Walter Ryessman, the Burgomaster, was six feet two inches tall, a white-haired ex-cavalry officer with a duelling scar on his forehead. He had joined the Nazi Party in 1928 when dignified upper-class members were in short supply. The Burgomaster was still an ardent Nazi but also a German of the old school. He was a calm dignified man to whom honour meant telling the truth, fighting to the death and ruthlessly rejecting all non-Aryan influence. Over half of Altgarten’s population had grown up in Catholic homes but the Burgomaster’s political creed did not extend to anti-Catholic persecution. The crucifixes in the Volkschule had, of course, been removed and destroyed and there was no longer any religious instruction but no policemen had ever been posted at the church to record the names of worshippers. As Herr Ryessman had boasted at a Party gathering in Dortmund, ‘No non-Jewish citizen who is prepared to march forward with National Socialism to victory and honour need fear injustice from me.’
But the Burgomaster’s greatest and most popular triumph was a bureaucratic one. Just five months previously he had, by string-pulling, form-filling and judicious bargaining, saved the bells of the Liebefrau church from being melted down for armaments. The response from all sides had surprised him. In one month he had managed to find favour with Catholics, traditionalists, historians and colleagues. Oddly enough, Herr Berger – senior full-time SS officer in Altgarten – had been one of the first people to congratulate him.
‘Not a large affair,’ the Burgomaster explained. ‘Eighteen persons, most of them of my family.’
‘I understand,’ said Frenzel. ‘I will personally supervise the Herr Bürgermeister’s food and wine and service.’
‘A Burgundy. The same one as last year.’
‘I have it written down,’ said Herr Frenzel.
‘Who’s that with Herr Bach?’
The Burgomaster had respect for August Bach. Not only had Bach had a distinguished career in the First World War but he was a man of good family and a serving officer of the Luftwaffe, a true German, honourable and silent. Furthermore, his cousin, Gerd Böll – although a frivolous and unconventional fellow – was one of the town’s most prosperous tradesmen. Mind you, if Bach had paid a little more attention to practical politics he could have done far better for himself than Oberleutnant’s rank. A man with the ‘Blue Max’ – the highest decoration of the first war – at his throat should be a general. What couldn’t the Burgomaster have done if he’d had that medal.
‘His housekeeper,’ said Frenzel without looking up, for he had already surveyed his restaurant and amended his knowledge of his fellow citizens.

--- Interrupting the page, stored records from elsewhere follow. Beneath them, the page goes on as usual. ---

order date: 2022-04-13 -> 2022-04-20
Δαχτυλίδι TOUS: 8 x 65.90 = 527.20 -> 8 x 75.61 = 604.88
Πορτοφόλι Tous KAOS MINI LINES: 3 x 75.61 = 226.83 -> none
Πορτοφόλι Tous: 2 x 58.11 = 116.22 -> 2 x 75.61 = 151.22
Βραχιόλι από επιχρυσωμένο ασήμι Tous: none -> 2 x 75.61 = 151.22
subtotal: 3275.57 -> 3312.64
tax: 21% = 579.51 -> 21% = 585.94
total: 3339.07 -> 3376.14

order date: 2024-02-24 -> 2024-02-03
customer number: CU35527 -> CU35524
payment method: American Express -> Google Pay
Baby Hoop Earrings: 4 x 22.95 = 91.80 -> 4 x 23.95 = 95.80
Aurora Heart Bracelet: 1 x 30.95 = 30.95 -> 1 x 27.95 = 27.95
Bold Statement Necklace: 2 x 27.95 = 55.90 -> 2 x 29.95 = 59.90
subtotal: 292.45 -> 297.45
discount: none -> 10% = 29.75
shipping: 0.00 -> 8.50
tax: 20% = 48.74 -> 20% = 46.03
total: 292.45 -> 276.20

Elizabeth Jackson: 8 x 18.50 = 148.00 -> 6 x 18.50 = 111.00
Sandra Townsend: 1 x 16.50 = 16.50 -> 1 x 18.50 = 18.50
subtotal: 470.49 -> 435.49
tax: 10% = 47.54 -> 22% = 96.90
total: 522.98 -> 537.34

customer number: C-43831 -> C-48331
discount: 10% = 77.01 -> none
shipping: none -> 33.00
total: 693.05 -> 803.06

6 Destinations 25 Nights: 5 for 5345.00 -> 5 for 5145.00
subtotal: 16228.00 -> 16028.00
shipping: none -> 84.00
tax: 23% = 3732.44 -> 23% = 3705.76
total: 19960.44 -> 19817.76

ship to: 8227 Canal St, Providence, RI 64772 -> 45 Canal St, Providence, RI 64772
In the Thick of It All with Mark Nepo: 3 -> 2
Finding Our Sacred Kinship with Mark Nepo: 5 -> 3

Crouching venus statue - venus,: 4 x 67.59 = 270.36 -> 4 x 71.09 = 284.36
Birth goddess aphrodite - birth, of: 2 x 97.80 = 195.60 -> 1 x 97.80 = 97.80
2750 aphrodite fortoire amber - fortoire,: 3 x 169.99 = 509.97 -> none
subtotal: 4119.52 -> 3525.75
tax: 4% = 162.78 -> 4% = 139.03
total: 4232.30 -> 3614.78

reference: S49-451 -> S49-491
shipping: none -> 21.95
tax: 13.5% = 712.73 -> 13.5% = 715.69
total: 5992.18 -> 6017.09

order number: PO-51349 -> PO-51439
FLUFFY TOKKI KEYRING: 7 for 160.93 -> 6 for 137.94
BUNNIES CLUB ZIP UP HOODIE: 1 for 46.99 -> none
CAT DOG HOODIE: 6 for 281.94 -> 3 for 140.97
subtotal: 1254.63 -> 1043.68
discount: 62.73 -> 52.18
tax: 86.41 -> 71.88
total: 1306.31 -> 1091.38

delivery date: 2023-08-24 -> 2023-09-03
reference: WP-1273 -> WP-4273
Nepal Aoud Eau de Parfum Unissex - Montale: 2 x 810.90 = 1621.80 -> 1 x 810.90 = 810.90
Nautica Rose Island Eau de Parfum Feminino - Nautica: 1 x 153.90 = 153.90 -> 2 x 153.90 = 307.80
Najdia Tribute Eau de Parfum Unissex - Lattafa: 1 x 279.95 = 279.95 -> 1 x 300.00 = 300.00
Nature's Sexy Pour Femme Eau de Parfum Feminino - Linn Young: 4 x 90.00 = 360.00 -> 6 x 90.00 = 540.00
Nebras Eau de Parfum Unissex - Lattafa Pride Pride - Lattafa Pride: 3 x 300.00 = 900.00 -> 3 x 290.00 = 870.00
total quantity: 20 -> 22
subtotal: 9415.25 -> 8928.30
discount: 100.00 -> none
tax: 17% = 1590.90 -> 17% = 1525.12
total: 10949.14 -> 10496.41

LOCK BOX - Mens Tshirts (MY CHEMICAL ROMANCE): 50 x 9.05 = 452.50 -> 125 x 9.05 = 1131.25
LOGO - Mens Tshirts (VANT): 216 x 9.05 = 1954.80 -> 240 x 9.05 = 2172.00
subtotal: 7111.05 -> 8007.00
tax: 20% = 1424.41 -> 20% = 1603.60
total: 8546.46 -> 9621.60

‘He’s lunching with her?’ asked the Burgomaster.
‘Yes,’ said Frenzel.
‘How long since his wife was killed?’
‘Thirteen months,’ said Frenzel, who had already calculated it.
‘She’s a very beautiful girl,’ said the Burgomaster.
‘A beautiful girl,’ agreed Frenzel. ‘Her father is from Breslau: a high-ranking official of the Propaganda Ministry.’
‘Indeed,’ said the Burgomaster. He fingered the Party badge in his lapel.
August Bach was seeing an Anna-Luisa that he had only suspected might exist. She laughed readily and was delighted with everything he said and did.